Step 3: Design your first collection in a single day. Make headphones out of gold.
She designed her first collection in a single day over the summer. “It was largely influenced by things that were markets of our time. That’s key because jewellery in the past was a placeholder for a culture or a time and helped us understand the culture that we’re living in.”
By that time, she had spent yet another six months in New York getting her certification from the Gemological Institute of America, which she felt would lend her more credibility in the industry. She recalled the (pre-Airpods) headphones that were always dangling around people’s necks and the immutable presence that technology had in people’s lives and became inspired to create beautiful versions of that technological influence.
Her first collection included a pendant necklace in the shape of a battery, complete with baguette-cut diamond power indicators, and a gold-and-diamond sautoir necklace in the form of wired earphones.
Step 4: Hustle. A lot. Get Karl Lagerfeld, and Beyonce to wear your jewellery.
Once she had her pieces, it was time to get the word out to the press and retailers, but who was going to listen to this upstart young designer who had no industry connections? It took a lot of hustling and connections through friends of friends before Ghosn finally got a big break: Colette, the now-defunct but immensely influential Paris boutique, agreed to carry her pieces.
Things skyrocketed from there. A few months down the line, Beyonce would be photographed wearing Ghosn’s Shut Up ear cuffs. “I was just about to board a plane, and I remember thinking ‘dude, what the ****, someone just copied my earring.’” This, because Ghosn couldn’t fathom how Queen Bey could possibly have gotten hold of her jewellery. (It was purchased from Colette.) Later, fashion doyen Karl Lagerfeld would also be seen wearing her Can You Hear Me? earphone sautoir.

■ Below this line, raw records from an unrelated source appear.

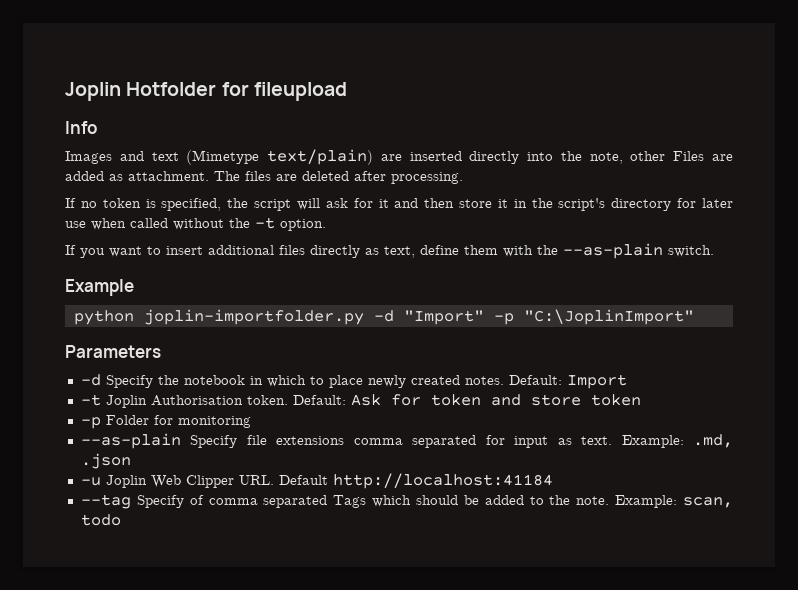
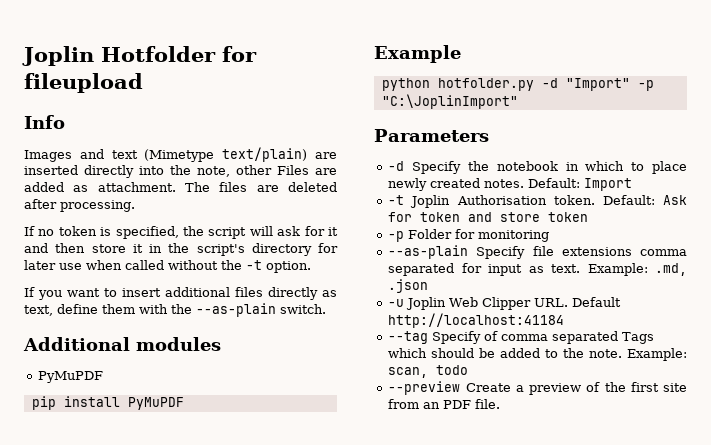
+ Additional modules
+ PyMuPDF
+ pip install PyMuPDF
- python joplin-importfolder.py -d "Import" -p "C:\JoplinImport"
+ python hotfolder.py -d "Import" -p "C:\JoplinImport"
+ --preview Create a preview of the first site from an PDF file.

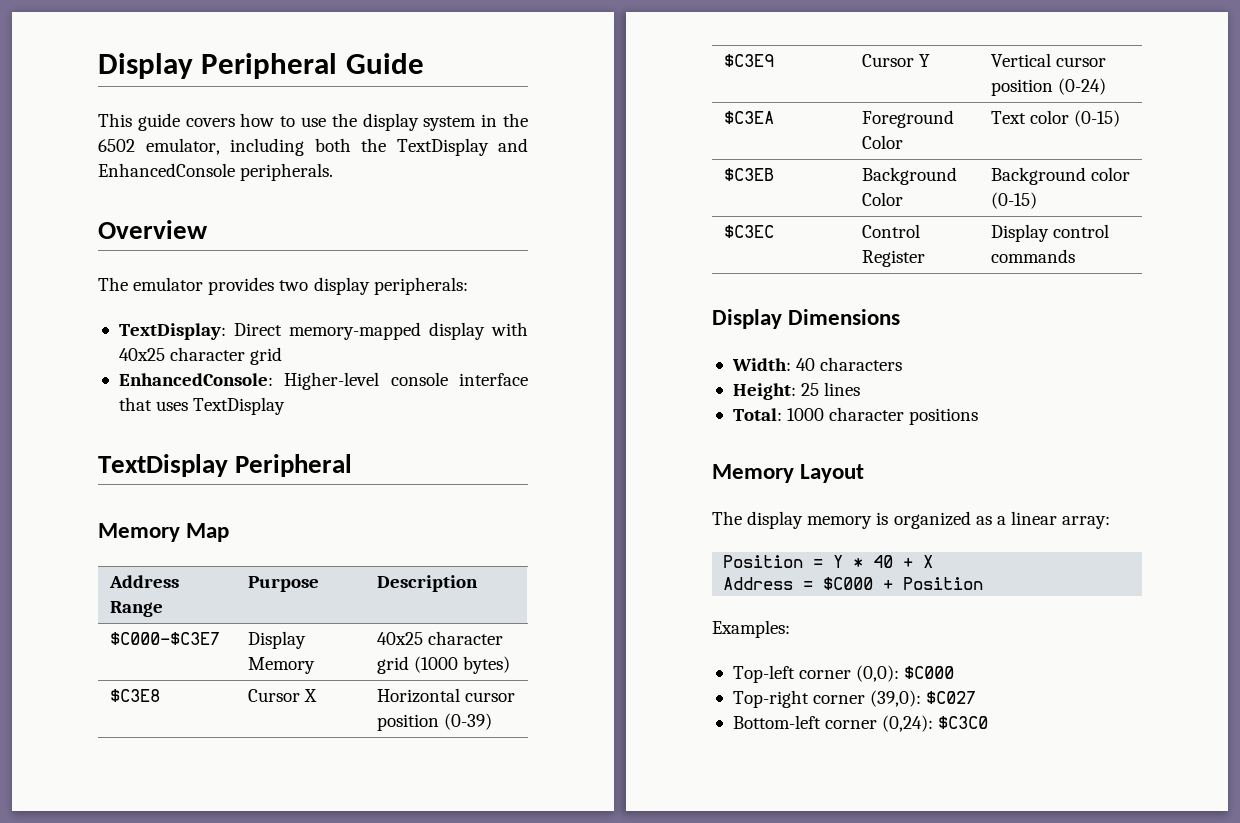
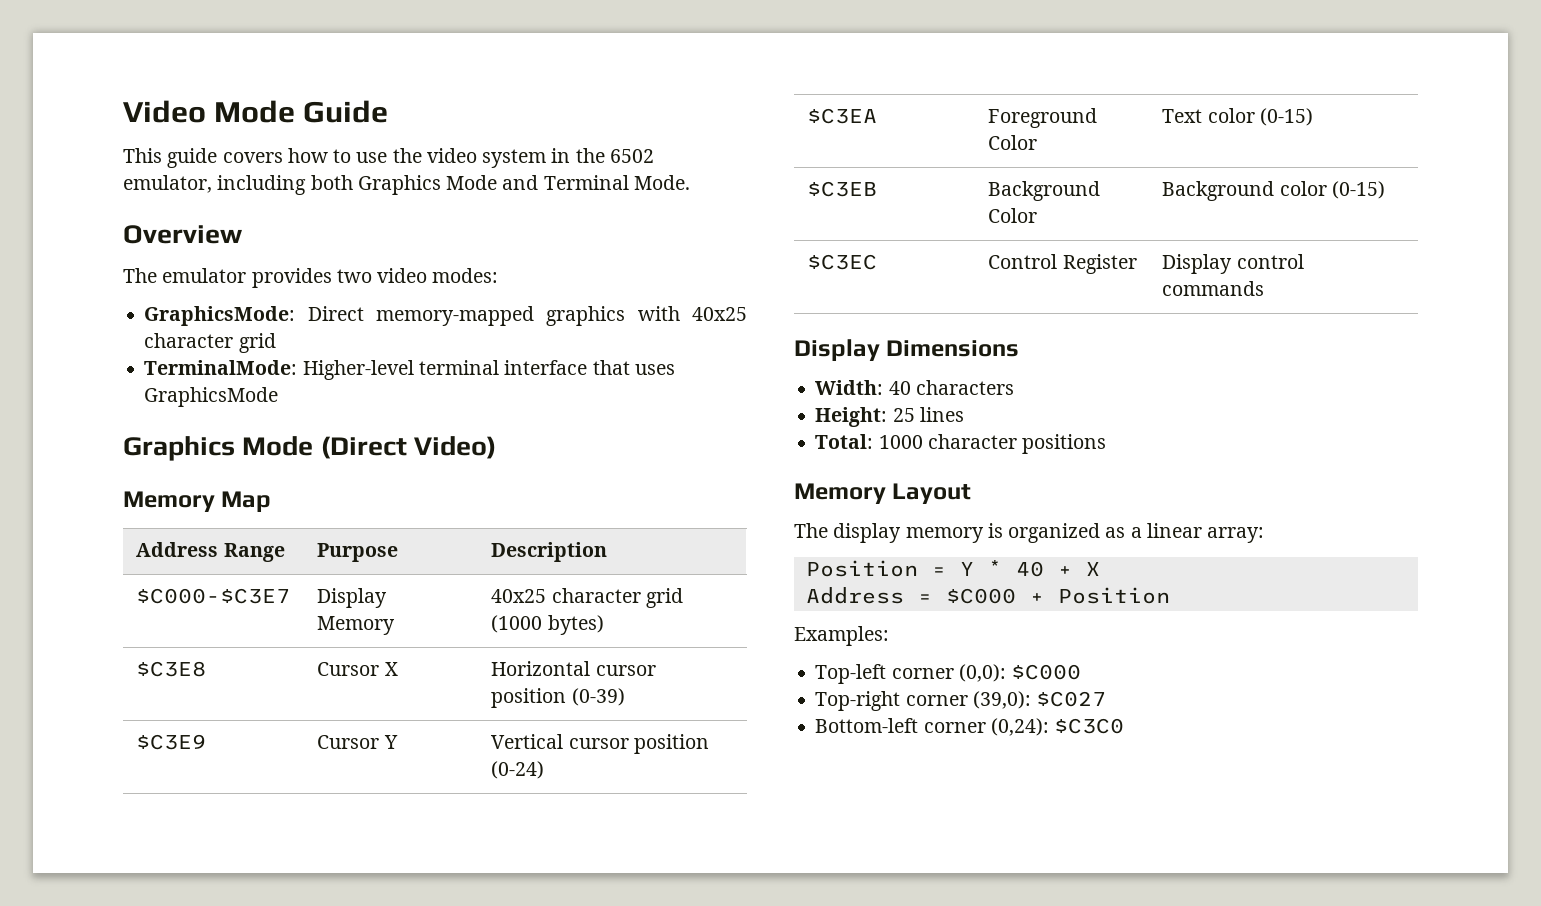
- Display Peripheral Guide
+ Video Mode Guide
- This guide covers how to use the display system in the 6502 emulator, including both the TextDisplay and EnhancedConsole peripherals.
+ This guide covers how to use the video system in the 6502 emulator, including both Graphics Mode and Terminal Mode.
- The emulator provides two display peripherals:
- TextDisplay: Direct memory-mapped display with 40x25 character grid
+ The emulator provides two video modes:
+ GraphicsMode: Direct memory-mapped graphics with 40x25 character grid
- EnhancedConsole: Higher-level console interface that uses TextDisplay
- TextDisplay Peripheral
+ TerminalMode: Higher-level terminal interface that uses GraphicsMode
+ Graphics Mode (Direct Video)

She would later go on to win the Innovation prize at the Couture Design Award (the jewellery industry’s premier jewellery awards) for her Hamburger ring, as well as the Vogue Fashion Prize in 2017.
Step 5: Stay frugal. Make Legos out of diamonds and precious stones. Move to Singapore in the middle of a pandemic to do your MBA.
While it seems as though success came fast and hard for Ghosn, it is also clear that she works incredibly hard and remains frugal with her spending. She remains a one-woman team and does all of her PR and social media herself.
She also moved to Singapore in the midst of the Covid-19 pandemic to do her MBA at Insead—partially so that she could learn skills that might help her business, and also to build a community and network.
As for her Lego Building Blocks collection, those took a good two years to even begin to make, chiefly because of the technical difficulty of making them. Some of the blocks are carved from a solid piece of precious stone, and a lot of artisans wanted to carve the square and circles separately before sticking them together, so it took a long time for Ghosn to find a workshop that was able to execute monobloc carving. The rings were launched at the end of 2020, and its launch—as with many events these days—was held via Zoom.